Signs that your teen might be involved with capitalism:
- Wears suits and/or khakis
- Blames poor people for being poor
- Pays their employees less than they are worth
- Receives bonuses after laying off workers
- Says that charity is the solution to income inequality
A couple people got mad at this lol I’m not even being inflammatory people this is literally how it works
I don’t really care if you think capitalism is great or not. But at least know how it works
You’ve got a couple options when it comes to turning a profit:
- Underpay workers
- Overvalue the product
Modern capitalism does both (alongside a subset of the middle class that gets dramatically overpaid, such as programmers, and gratuitous expenditures such as salary bonuses). Whichever way you slice it, though, you get inflation and increasing inequality.
If you consider yourself a capitalist, but think rising inequality is a bug rather than a feature, you don’t actually understand capitalism (or are pretending not to, for PR).
In my view, a healthy economy should look more like ecology: a complex, circular web of mutually-beneficial relationships and transferral of resources. Rather than the pyramid of exploitation we have now.
Capitalism, by the numbers, creates an economy of parasites. (Sorry Ayn Rand, you got it backwards, as usual.) There’s a reason you don’t see (literal, actual) ecosystems that are 99% parasites: they aren’t sustainable.
My preference for an, uh, ecosystemic economy is also why I don’t consider myself a socialist. Like I’ve said before, I think “the answer” is something we haven’t yet seen.
(My apologies for disappointing all the haters that think bashing socialism in my mentions will somehow hurt my feelings. I don’t care about your impotent rage)
(Your rage is impotent because you don’t possess any capital.
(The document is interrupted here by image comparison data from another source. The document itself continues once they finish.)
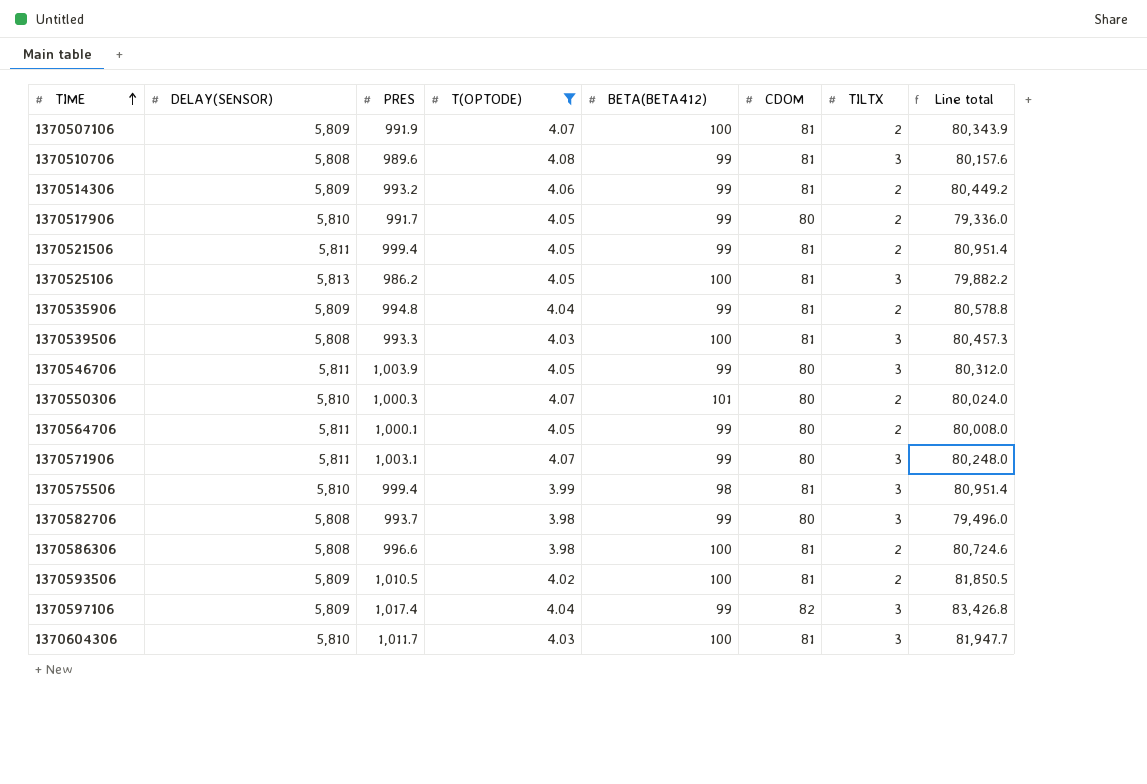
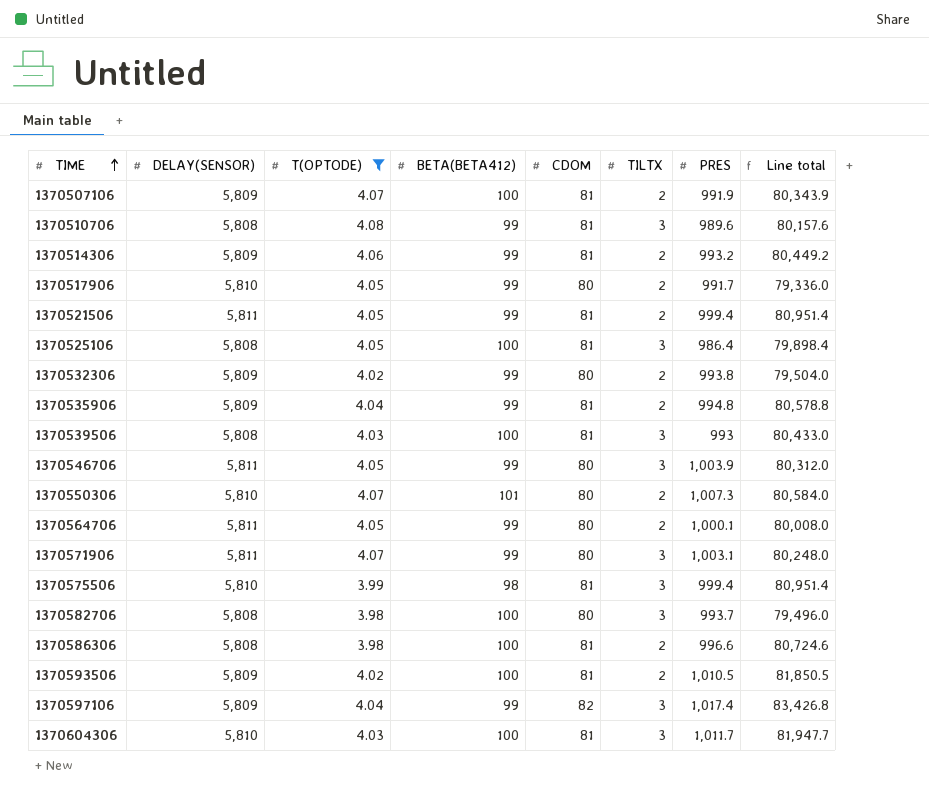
column PRES | position: 3 -> 7
1370525106 | DELAY(SENSOR): 5,813 -> 5,808
1370525106 | PRES: 986.2 -> 986.4
1370525106 | Line total: 79,882.2 -> 79,898.4
row 1370532306: none -> 5,809 | 4.02 | 99 | 80 | 2 | 993.8 | 79,504.0
1370539506 | PRES: 993.3 -> 993
1370539506 | Line total: 80,457.3 -> 80,433.0
1370550306 | PRES: 1,000.3 -> 1,007.3
1370550306 | Line total: 80,024.0 -> 80,584.0
1370582706 | BETA(BETA412): 99 -> 100

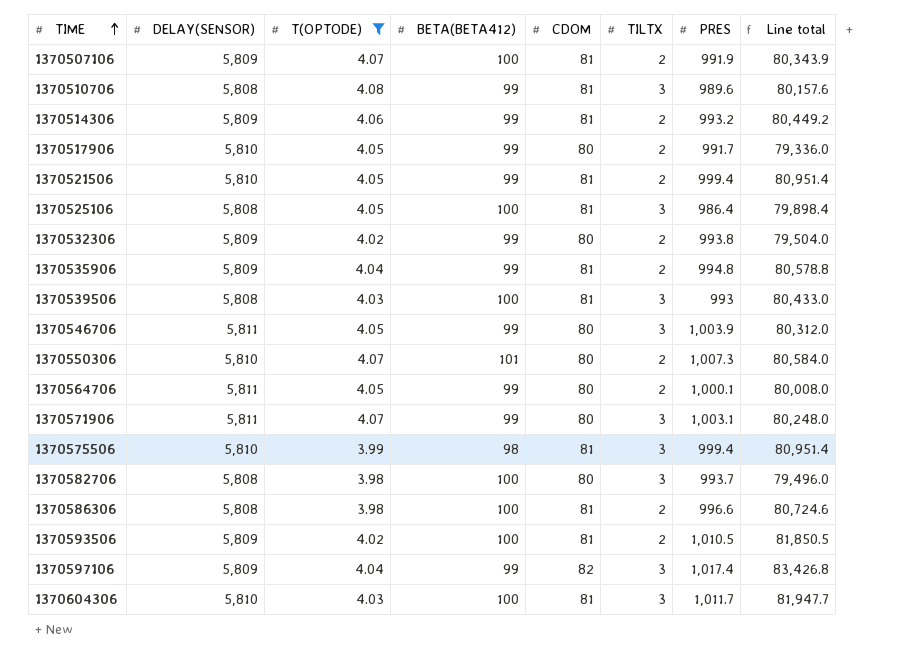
1370521506 | DELAY(SENSOR): 5,811 -> 5,810

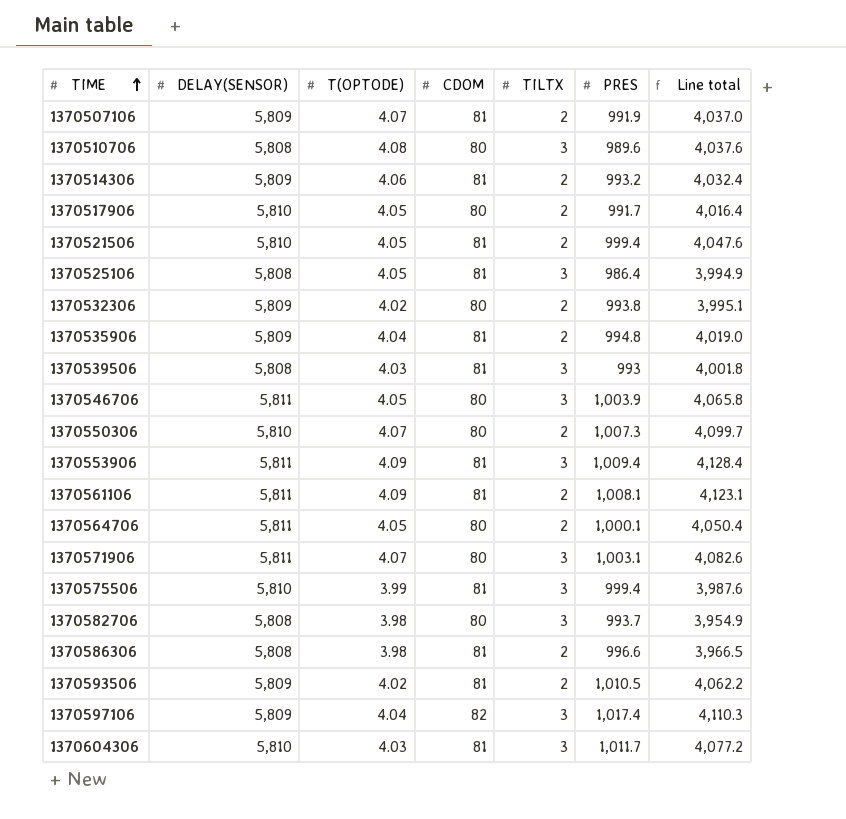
filter: T(OPTODE) != 4.09 -> none
column BETA(BETA412) | position: 4 -> none
column Line total | formula: [CDOM] * [PRES] -> [T(OPTODE)] * [PRES]
1370510706 | CDOM: 81 -> 80

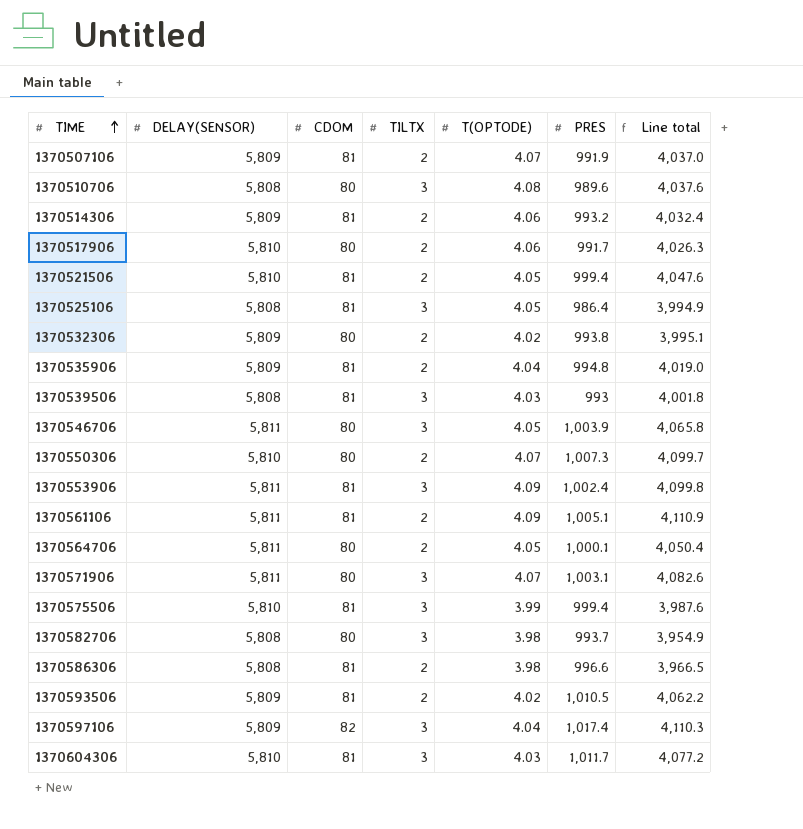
column T(OPTODE) | position: 3 -> 5
1370517906 | T(OPTODE): 4.05 -> 4.06
1370517906 | Line total: 4,016.4 -> 4,026.3
1370553906 | PRES: 1,009.4 -> 1,002.4
1370553906 | Line total: 4,128.4 -> 4,099.8
1370561106 | PRES: 1,008.1 -> 1,005.1
1370561106 | Line total: 4,123.1 -> 4,110.9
If you did, you probably wouldn’t spend your time bitching at me of all people on social media)
(Call of Duty money isn’t capital)
@amydentata I do consider myself a socialist, and I kinda agree with that sentiment. I don't think the future we build, if we get a chance to build it, will look like anything that has come before it.
@amydentata this is probably my favorite irony of capitalism, like pretty much all of its supporters are people it definitely doesn't care about at all
@June the 1% has got its propaganda down pat
"Ecosocialist" doesn't really capture it, eh. I've had the same issue.
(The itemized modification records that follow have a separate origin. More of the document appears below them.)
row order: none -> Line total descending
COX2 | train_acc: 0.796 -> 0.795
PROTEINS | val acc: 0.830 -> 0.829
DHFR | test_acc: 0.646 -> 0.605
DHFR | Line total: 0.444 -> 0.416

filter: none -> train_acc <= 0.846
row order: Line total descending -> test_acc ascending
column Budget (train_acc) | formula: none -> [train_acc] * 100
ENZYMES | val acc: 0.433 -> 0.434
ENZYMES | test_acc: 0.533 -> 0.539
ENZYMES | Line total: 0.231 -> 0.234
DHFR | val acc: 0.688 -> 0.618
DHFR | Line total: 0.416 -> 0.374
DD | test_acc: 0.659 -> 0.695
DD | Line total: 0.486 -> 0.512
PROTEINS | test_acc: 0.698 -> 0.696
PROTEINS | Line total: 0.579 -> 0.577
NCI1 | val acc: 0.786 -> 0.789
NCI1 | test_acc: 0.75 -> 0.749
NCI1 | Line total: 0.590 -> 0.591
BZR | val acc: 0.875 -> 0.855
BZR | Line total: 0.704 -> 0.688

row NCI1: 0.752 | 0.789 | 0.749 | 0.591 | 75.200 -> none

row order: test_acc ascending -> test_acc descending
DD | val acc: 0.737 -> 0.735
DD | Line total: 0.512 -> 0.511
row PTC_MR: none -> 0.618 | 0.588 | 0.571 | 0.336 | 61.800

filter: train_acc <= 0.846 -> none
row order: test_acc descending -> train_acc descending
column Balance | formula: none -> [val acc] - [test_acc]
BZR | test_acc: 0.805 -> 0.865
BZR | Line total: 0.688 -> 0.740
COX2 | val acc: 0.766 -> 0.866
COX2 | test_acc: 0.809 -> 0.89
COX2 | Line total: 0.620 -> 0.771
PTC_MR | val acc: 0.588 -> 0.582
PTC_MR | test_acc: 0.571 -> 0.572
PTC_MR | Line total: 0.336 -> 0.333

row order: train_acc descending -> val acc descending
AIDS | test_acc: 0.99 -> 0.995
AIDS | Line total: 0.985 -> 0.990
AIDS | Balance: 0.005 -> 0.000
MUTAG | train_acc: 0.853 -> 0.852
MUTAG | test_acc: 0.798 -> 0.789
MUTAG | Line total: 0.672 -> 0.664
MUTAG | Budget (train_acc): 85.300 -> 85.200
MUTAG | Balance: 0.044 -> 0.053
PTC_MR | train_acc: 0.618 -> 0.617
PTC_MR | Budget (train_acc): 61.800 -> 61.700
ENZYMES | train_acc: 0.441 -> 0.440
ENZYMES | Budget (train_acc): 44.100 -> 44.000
@SallyStrange Agreed. We haven’t had our cultural flashpoint yet.
I wonder what it will look like.
I think it will have to start at large scale, instead of a small scale system shoddily scaled up.
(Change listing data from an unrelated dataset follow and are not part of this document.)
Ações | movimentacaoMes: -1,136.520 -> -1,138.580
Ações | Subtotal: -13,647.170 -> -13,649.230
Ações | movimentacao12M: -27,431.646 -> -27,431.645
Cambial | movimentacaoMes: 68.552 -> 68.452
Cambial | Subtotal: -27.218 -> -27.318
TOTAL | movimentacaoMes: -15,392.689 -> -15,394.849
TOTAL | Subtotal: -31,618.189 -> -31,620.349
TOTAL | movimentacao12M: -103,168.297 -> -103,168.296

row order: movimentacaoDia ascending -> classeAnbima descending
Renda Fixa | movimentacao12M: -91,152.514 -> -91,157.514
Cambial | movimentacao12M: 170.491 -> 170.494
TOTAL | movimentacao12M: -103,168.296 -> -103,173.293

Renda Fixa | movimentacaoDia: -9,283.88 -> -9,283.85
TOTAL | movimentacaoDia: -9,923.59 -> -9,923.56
@diffractie I dunno, I think a truly “ecosystemic” economy could quite readily start small and scale up. We just haven’t figured it out yet, and/or capitalism keeps squashing it. Maybe we just need to weaken capitalism first
I just worry that as you scale up, problems appear.
Like how some game systems are okay at first and then late game you end up with things being broken. :P
Weaken capitalism first tho ofc.
My feeling is: universal income kicks the stranglehold capitalism has on people's lives.
But also I am incredibly nieve
@diffractie I’m slowly beginning to see UBI as a population wide poverty trap. I used to be all for it but I am increasingly skeptical.
@diffractie I think what we might have to do is, starting small, create alternate systems that make capitalism irrelevant. So people can like, wean themselves off of a capitalist-produced lifestyle.
@dredmorbius hmm, seems a bit different than what I’m talking about, though it does use a similar metaphor
@dredmorbius I didn’t know about this though so thanks for the link!
@amydentata It's an older, pre-Smithian school. I tend to follow ecological / biophysical / thermoeconomics (Georgescu-Roegen, Daly, Charles A.H. Hall), and Steve Keen, related, though somewhat his own thing.
Been reading some Marx finally, and there's at least some there there.
Social justice / equality is another element. Smith is far stronger on this than most people think, also J.S. Mill, Henry George, Amyarta Sen, Emma Rothschild (yes, one of them), and many other.
What's your view?
@amydentata Physiocrats are strong influences on mmany ecological economists. Hall (above) specifically pointed me at them.
See also Howard and Eugene Odum (brothers).
@dredmorbius I'm not well-read thanks to poverty and disability (have had to focus on other things) so I can't give you a synopsis in academic terms, unfortunately
@amydentata LibGen is your friend, as is the Internet Archive.
But in your own words is fine.
Most ideas have been around before, something I keep realising when I have some whackadoodle notion, then find well-established precedent. Sometimes decades after I'd first thought of them.